Demikian sejumlah pimpinan/guru dayah dalam forum diskusi bersama Majelis Pendidikan Daerah (MPD) Subulussalam di Sekretariat MPD setempat, Selasa (4/6) siang.
Gelar diskusi ini merupakan tindak lanjut monitor dan evaluasi (Monev) MPD ke sejumlah dayah pekan lalu.
Baca juga:
Dipandu ketua didampingi Wakil Ketua I Jadam Basri bersama Komisi Kurikukum dan Pustaka, Medan Rayali, S.Si serta Komisi Beasiswa dan Pembinaan SDM Pendidikan, H. Rusdi Hasan, SIP, SH, diskusi dengan narasumber Wakil Ketua II MPD, H. Amrullah, MA berjalan alot.
Diskusi dimediasi Kepala Sekretariat MPD, Maria Sari Harahap, SE dan jajaran ‘Fasilitasi dan Pengawasan Penyelenggaraan Pendidikan Dayah/Pesantren dan Balai Pengajian’ itu diikuti 15 pimpinan unsur terkait.
Menurut Amrullah, Pimpinan Dayah Raudhatul Jannah Suka Makmur itu, persoalan yang disampaikan perlu disikapi serius. MPD dengan salah satu tugas pokok fungsinya memberi pertimbangan kepada pemerintah daerah, sebatas menyampaikan atau merekomendasi akan dilakukan.
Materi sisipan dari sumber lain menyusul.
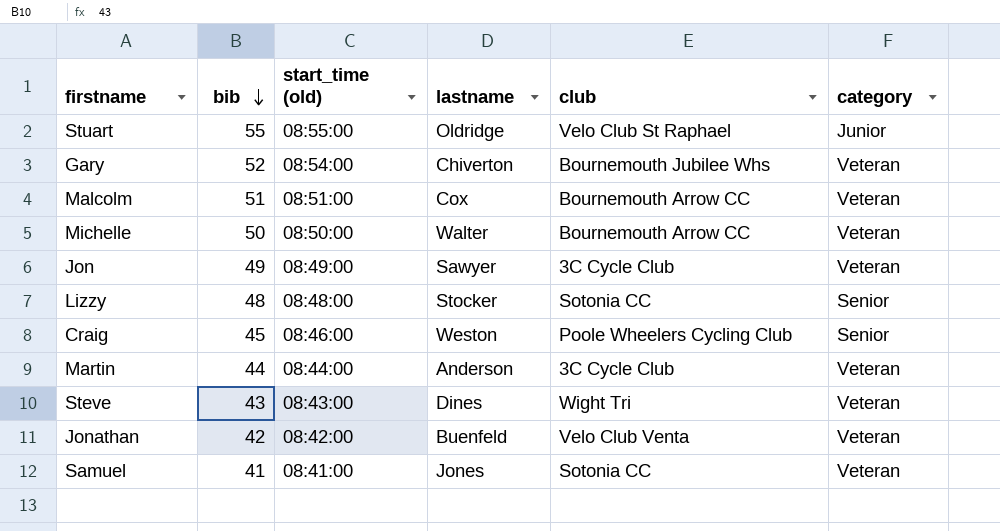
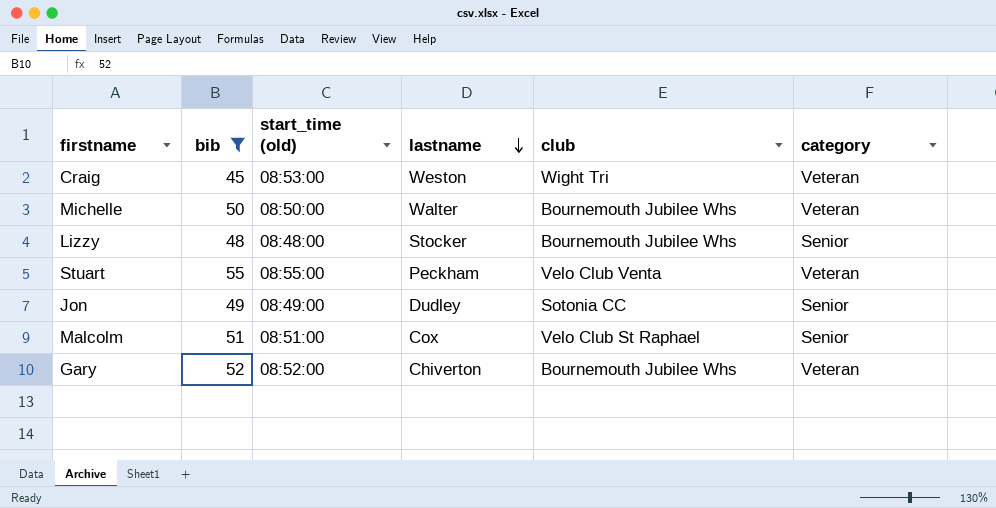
filter: none -> bib >= 45
row order: bib descending -> lastname descending
Craig | start_time (old): 08:46:00 -> 08:53:00
Craig | club: Poole Wheelers Cycling Club -> Wight Tri
Craig | category: Senior -> Veteran
Michelle | club: Bournemouth Arrow CC -> Bournemouth Jubilee Whs
Lizzy | club: Sotonia CC -> Bournemouth Jubilee Whs
Stuart | lastname: Oldridge -> Peckham
Stuart | club: Velo Club St Raphael -> Velo Club Venta
Stuart | category: Junior -> Veteran
Jon | lastname: Sawyer -> Dudley
Jon | club: 3C Cycle Club -> Sotonia CC
Jon | category: Veteran -> Senior
Malcolm | club: Bournemouth Arrow CC -> Velo Club St Raphael
Malcolm | category: Veteran -> Senior
Gary | start_time (old): 08:54:00 -> 08:52:00

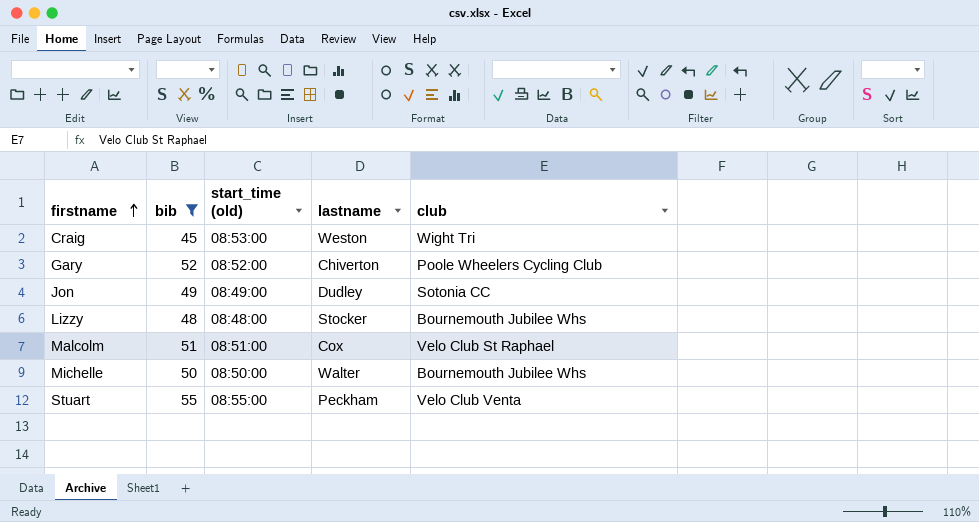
row order: lastname descending -> firstname ascending
column category | position: 6 -> none
Gary | club: Bournemouth Jubilee Whs -> Poole Wheelers Cycling Club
Soal MPD diminta sebagai solusi terkait kekurangan guru di dayah, disebut bisa jadi Dayah Perbatasan (DP) ada empat di Aceh yang didanai Pemerintah Aceh, sebagai pioner. Namun hal ini dimungkinkan bisa dikomunikasikan melalui Majelis Pendidikan Aceh (MPA) atau dinas terkait agar DP berkontribusi pula untuk dayah-dayah ‘kecil’.
Menyimak fenomena perkembangan dayah saat ini, seperti menurun jumlah santri baru yang disinyalir penyebabnya persoalan ekonomi, bertambah jumlah dayah (dari 30 hampir mencapai 40 saat ini), juga sinyaleman sejumlah ‘berita negatif’ tentang dayah.
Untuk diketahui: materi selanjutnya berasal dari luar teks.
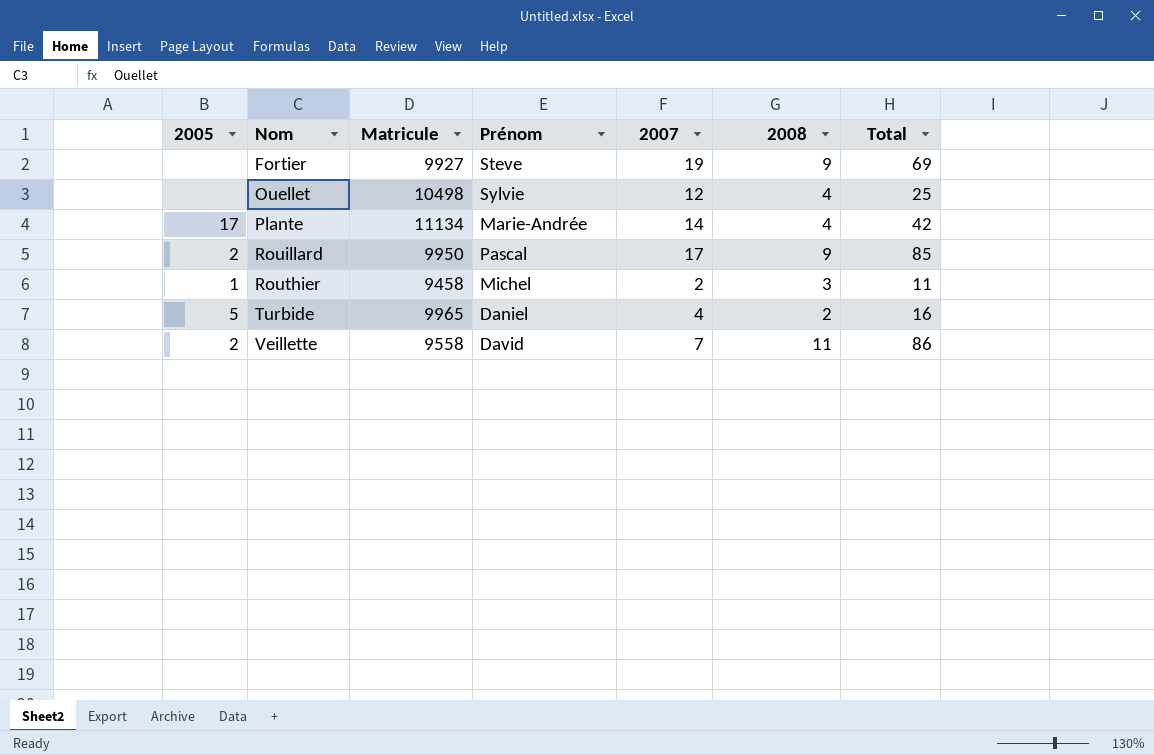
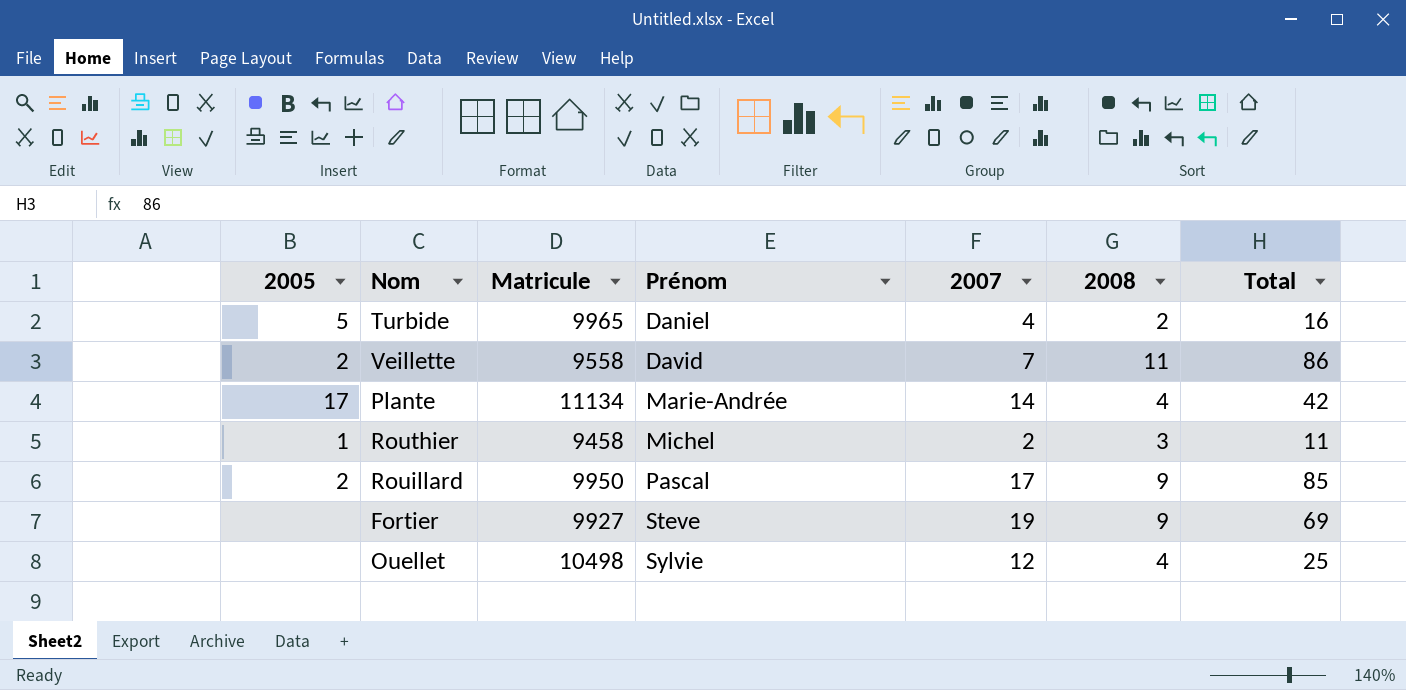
row order: Nom ascending -> Prénom ascending

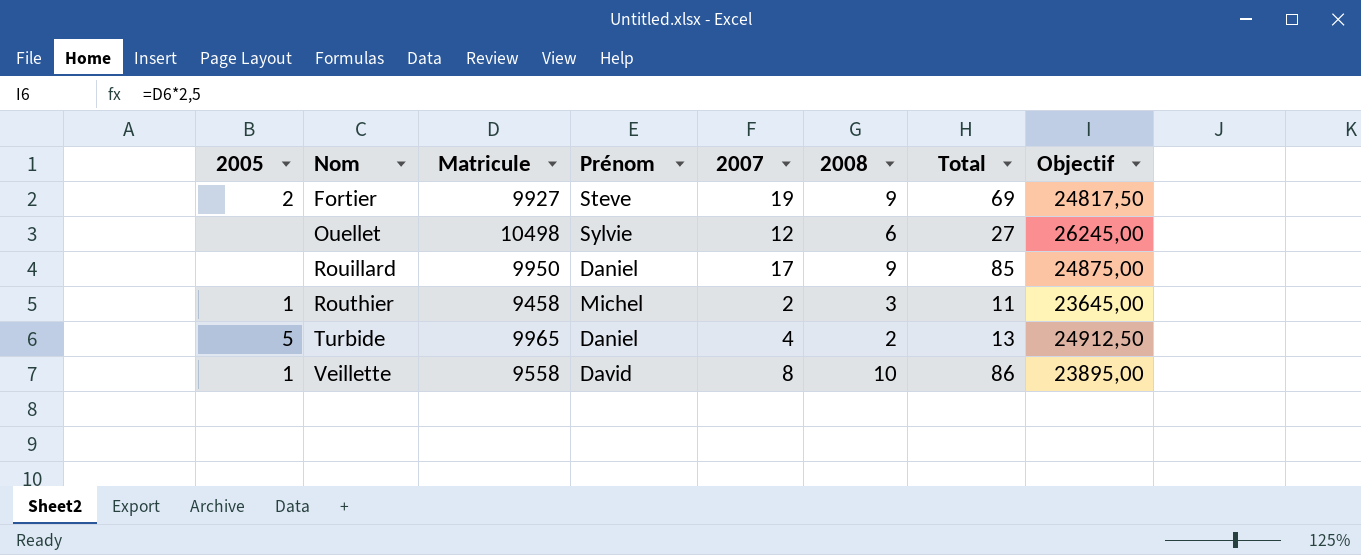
row order: Prénom ascending -> Nom ascending
column Objectif | formula: none -> [Matricule] * 2,5
row Plante: 17 | 11134 | Marie-Andrée | 14 | 4 | 42 -> none
Fortier | 2005: none -> 2
Ouellet | 2008: 4 -> 6
Ouellet | Total: 25 -> 27
Rouillard | 2005: 2 -> none
Rouillard | Prénom: Pascal -> Daniel
Turbide | Total: 16 -> 13
Veillette | 2005: 2 -> 1
Veillette | 2007: 7 -> 8
Veillette | 2008: 11 -> 10

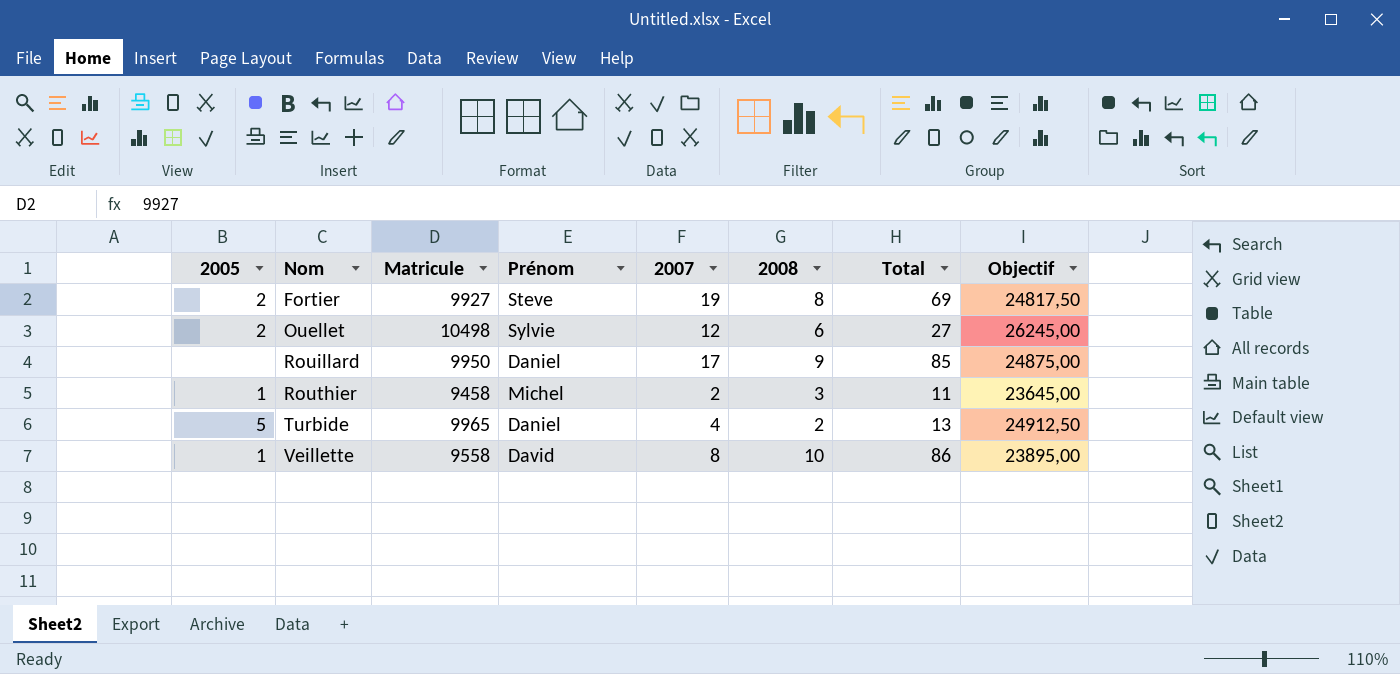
Fortier | 2008: 9 -> 8
Ouellet | 2005: none -> 2

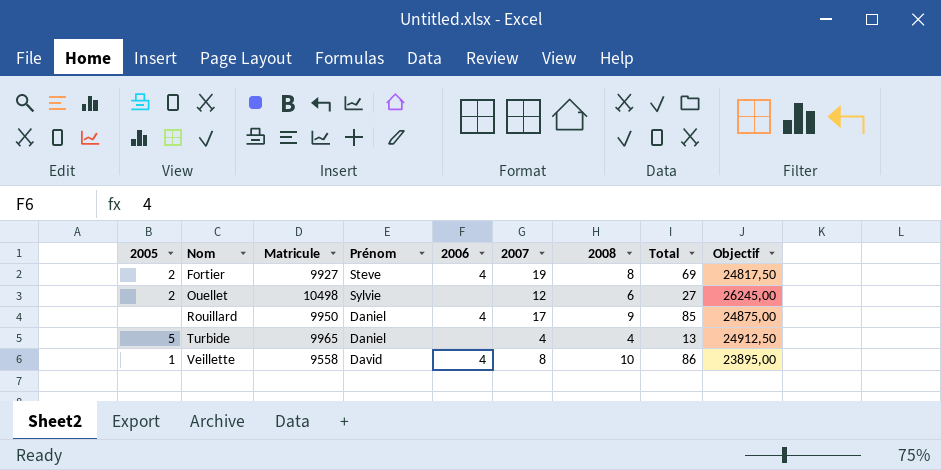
column 2006 | position: none -> 5
row Routhier: 1 | 9458 | Michel | 2 | 3 | 11 | 23645,00 -> none
Turbide | 2008: 2 -> 4

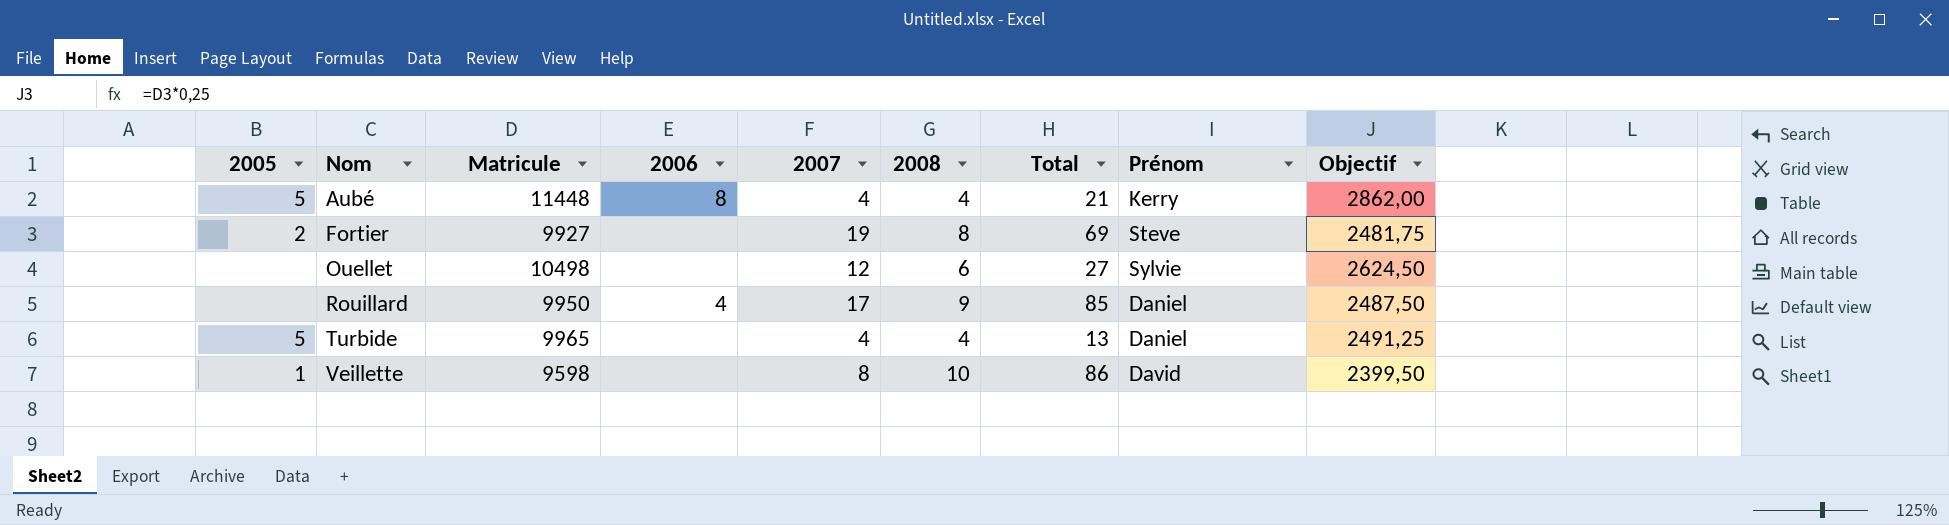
column Prénom | position: 4 -> 8
column Objectif | formula: [Matricule] * 2,5 -> [Matricule] * 0,25
row Aubé: none -> 5 | 11448 | 8 | 4 | 4 | 21 | Kerry | 2862,00
Fortier | 2006: 4 -> none
Ouellet | 2005: 2 -> none
Veillette | Matricule: 9558 -> 9598
Veillette | 2006: 4 -> none

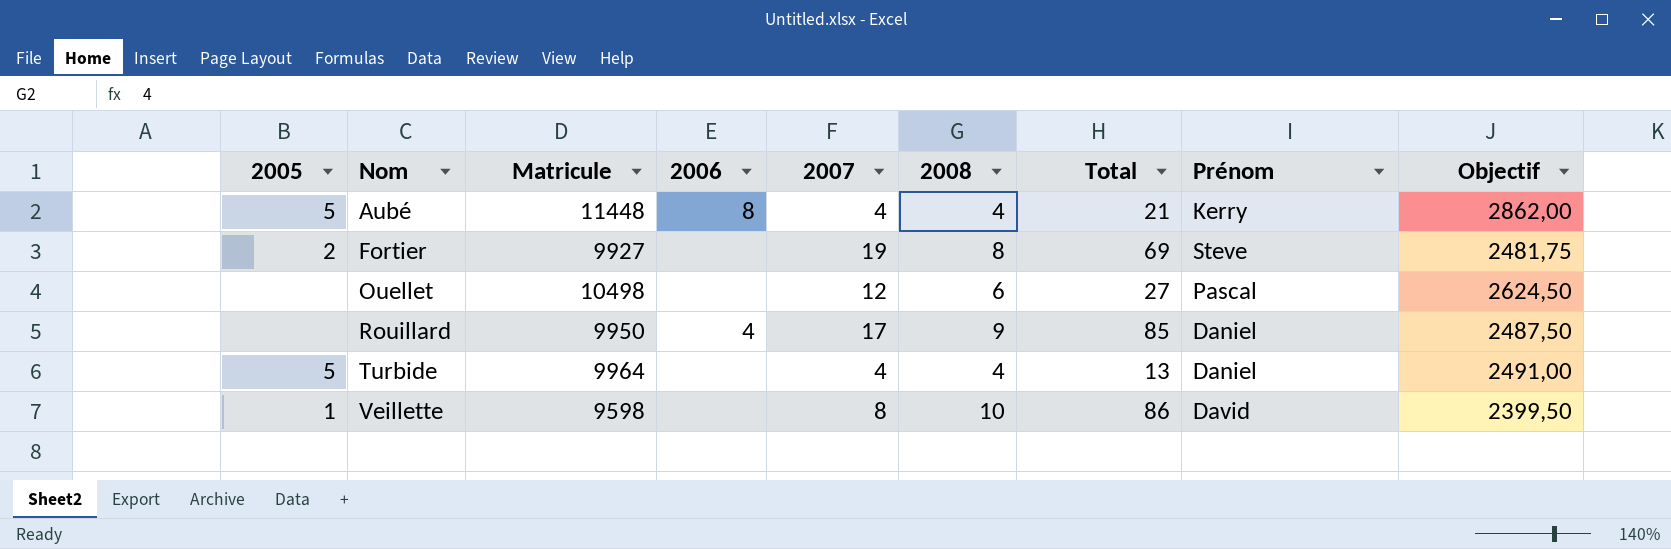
Ouellet | Prénom: Sylvie -> Pascal
Turbide | Matricule: 9965 -> 9964
Turbide | Objectif: 2491,25 -> 2491,00

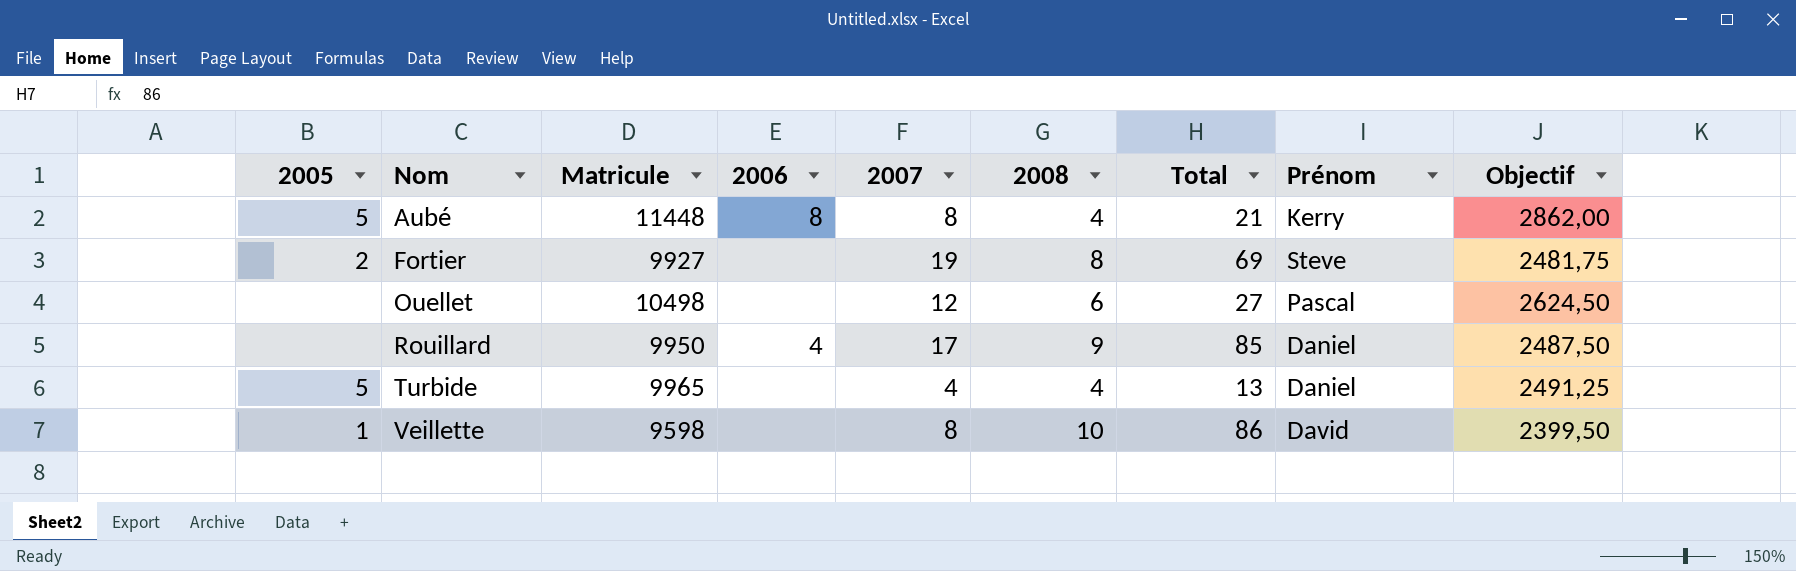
Aubé | 2007: 4 -> 8
Turbide | Matricule: 9964 -> 9965
Turbide | Objectif: 2491,00 -> 2491,25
Dua gerbong besar kegiatan dayah, yakni pengajaran/formal dan pengasuhan/non formal, kata dia, menuntut dayah membuat strategi khusus menarik kembali semangat anak masuk dayah.
“Panca hidup di dayah, yakni belajar, mengajar, beribadah, berkhidmat dan bersahabat,” tegasnya, memotivasi para insan dayah komit bergerak, mengutip pesan Imam Al Ghazali, ‘Bergeraklah karena pada setiap pergerakan ada keberkahan’.
Kiat mengasuh anak didik, dayah harus menguasai data anak, kenali anak, kendalikan emosional, berikan penghargaan dan sanksi serta miliki intelijen. Lima strategi ur, jelasnya, atur balai pengajian, sering daur (keliling dayah), tegur, angsur dan terukur. Namun, santri harus dijaga, dipelihara, dibina diperjuangkan dan didoakan.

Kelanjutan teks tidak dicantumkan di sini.